Intravenous administration of methoxamine (METHOX, 5 mg, iv), a specific α1-adrenergic agonist, reduced baseline GH levels of four unanesthetized beagle dogs 45 and 60 min post-injection and completely abolished the GH-releasing effect of the α2-adrenergic agonist clonidine (CLON, 4 µ/kg, iv).

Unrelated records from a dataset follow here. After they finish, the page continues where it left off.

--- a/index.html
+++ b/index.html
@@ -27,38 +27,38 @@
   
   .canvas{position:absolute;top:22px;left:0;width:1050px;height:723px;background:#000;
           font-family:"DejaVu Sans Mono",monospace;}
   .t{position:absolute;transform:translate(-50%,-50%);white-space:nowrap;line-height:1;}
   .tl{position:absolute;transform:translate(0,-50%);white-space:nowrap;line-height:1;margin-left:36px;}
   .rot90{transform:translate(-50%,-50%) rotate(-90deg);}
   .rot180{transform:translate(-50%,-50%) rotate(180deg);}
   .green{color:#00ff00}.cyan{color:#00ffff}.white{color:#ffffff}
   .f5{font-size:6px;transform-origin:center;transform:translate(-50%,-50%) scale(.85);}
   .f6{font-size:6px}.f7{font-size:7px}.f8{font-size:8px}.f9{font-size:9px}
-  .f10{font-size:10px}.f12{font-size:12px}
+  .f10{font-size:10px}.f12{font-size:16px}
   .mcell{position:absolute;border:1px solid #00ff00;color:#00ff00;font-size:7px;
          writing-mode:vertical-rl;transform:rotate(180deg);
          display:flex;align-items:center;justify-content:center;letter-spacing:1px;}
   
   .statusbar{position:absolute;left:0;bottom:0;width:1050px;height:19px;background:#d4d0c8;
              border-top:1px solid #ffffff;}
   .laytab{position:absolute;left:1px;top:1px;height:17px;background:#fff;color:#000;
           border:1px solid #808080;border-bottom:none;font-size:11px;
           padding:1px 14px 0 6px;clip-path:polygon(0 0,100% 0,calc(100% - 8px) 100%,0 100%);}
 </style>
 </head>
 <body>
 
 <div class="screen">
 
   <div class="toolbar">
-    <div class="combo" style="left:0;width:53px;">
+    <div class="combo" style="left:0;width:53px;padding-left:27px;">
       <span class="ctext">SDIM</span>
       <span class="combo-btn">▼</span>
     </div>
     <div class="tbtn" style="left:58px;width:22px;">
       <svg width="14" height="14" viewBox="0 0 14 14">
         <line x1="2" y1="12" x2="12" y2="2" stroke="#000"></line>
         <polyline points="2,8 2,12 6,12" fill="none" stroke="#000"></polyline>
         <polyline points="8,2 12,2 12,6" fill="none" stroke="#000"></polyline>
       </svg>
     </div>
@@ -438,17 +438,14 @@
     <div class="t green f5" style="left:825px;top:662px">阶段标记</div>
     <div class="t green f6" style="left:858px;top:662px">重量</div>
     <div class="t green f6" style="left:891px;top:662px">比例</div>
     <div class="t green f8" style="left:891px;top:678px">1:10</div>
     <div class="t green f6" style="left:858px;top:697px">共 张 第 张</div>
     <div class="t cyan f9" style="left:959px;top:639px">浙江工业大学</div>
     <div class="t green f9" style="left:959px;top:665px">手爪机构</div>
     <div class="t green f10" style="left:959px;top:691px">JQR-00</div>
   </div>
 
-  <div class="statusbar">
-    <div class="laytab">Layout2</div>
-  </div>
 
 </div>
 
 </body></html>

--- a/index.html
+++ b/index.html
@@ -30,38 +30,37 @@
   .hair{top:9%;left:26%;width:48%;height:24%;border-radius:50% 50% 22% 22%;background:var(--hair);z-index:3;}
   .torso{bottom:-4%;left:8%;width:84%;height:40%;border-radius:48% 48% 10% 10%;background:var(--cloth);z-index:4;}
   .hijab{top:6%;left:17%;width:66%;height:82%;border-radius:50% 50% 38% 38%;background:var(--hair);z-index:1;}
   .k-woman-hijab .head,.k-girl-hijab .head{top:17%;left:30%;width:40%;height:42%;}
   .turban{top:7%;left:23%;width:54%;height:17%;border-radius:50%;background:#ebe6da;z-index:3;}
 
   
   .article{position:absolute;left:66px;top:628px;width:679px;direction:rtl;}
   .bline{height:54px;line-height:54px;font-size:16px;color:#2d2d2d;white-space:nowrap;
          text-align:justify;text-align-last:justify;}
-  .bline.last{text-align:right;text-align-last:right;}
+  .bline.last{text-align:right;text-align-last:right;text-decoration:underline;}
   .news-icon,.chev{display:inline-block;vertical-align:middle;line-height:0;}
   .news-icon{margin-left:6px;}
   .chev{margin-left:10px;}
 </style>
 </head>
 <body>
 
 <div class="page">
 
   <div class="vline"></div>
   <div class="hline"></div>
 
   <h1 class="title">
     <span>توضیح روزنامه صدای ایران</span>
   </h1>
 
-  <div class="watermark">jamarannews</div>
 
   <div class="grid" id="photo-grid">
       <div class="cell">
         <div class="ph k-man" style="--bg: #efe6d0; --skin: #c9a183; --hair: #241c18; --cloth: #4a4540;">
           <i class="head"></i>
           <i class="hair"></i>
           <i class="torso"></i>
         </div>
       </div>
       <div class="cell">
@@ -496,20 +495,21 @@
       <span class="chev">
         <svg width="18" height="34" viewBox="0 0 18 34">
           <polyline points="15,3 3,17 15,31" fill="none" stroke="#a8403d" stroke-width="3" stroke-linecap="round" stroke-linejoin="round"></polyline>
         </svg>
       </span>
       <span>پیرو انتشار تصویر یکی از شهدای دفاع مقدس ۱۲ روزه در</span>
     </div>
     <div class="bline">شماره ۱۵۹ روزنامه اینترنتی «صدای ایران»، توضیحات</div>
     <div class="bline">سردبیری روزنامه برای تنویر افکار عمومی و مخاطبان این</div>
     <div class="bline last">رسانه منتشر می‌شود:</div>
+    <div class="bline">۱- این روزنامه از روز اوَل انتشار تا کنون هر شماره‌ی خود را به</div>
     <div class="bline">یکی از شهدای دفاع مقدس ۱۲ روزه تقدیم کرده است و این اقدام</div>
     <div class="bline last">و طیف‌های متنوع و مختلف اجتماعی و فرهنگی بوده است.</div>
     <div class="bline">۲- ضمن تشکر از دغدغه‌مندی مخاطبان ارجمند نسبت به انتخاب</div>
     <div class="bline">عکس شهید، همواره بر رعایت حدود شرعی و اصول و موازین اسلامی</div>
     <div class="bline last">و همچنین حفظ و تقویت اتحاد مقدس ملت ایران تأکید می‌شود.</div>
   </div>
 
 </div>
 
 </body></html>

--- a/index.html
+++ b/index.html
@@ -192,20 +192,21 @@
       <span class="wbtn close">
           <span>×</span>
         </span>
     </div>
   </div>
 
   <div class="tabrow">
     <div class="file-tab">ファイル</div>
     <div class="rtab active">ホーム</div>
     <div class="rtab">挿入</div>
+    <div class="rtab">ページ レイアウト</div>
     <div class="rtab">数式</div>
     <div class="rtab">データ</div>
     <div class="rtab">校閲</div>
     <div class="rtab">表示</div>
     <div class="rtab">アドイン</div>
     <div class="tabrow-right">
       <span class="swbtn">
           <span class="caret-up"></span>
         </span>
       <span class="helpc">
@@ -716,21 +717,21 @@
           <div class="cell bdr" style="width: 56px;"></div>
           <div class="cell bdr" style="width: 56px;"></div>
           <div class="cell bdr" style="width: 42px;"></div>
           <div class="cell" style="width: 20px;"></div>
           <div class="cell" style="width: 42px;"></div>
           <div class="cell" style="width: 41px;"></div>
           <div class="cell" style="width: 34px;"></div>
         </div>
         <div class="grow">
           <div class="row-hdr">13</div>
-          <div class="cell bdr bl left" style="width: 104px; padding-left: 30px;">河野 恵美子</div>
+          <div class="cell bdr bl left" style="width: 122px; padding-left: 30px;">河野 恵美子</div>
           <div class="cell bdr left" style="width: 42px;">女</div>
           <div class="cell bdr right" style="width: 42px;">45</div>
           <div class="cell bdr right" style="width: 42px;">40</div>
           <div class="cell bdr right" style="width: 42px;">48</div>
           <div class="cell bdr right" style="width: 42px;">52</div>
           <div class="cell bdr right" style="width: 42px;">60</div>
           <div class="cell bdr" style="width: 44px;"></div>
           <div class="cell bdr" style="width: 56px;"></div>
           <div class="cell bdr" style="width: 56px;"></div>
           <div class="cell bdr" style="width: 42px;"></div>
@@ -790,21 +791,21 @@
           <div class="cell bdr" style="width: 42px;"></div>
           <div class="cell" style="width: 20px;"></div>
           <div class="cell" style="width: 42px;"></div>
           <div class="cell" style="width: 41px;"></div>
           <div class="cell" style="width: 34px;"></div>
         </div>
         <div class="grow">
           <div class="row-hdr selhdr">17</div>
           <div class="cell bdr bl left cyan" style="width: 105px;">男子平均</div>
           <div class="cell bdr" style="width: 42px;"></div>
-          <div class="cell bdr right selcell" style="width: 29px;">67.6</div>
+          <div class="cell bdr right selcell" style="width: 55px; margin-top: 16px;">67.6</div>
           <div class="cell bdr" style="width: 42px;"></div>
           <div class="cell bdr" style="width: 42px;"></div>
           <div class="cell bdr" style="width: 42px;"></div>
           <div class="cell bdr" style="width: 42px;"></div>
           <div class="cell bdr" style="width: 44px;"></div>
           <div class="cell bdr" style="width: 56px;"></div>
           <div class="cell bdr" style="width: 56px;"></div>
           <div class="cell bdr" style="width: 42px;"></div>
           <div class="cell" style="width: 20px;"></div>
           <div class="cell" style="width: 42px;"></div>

Prazosin (PRA, 0.1 mg/ kg, iv), an C α1-adrenergic antagonist, administered before METHOX re-instituted the GH-releasing effect of CLON. METHOX administered at the starting of an arginine infusion (ARG, 10% solution, 3.3 ml/min × 30 min) reduced consistently the GH releasing effect of the latter while, conversely, pretreatment with PRA, strikingly potentiated the GH-releasing effect of the amino acid (2 dogs). METHOX did not alter the GH-releasing effect of human pancreatic GH-releasing factor (hpGRF-40, 1,µg/kg, iv), though it consistently delayed the occurrence of the GH secretory peak following hpGRF-40. These data indicate that α1-adrenergic receptors located in the central nervous system, inhibit in the dog tonic and stimulated GH secretion.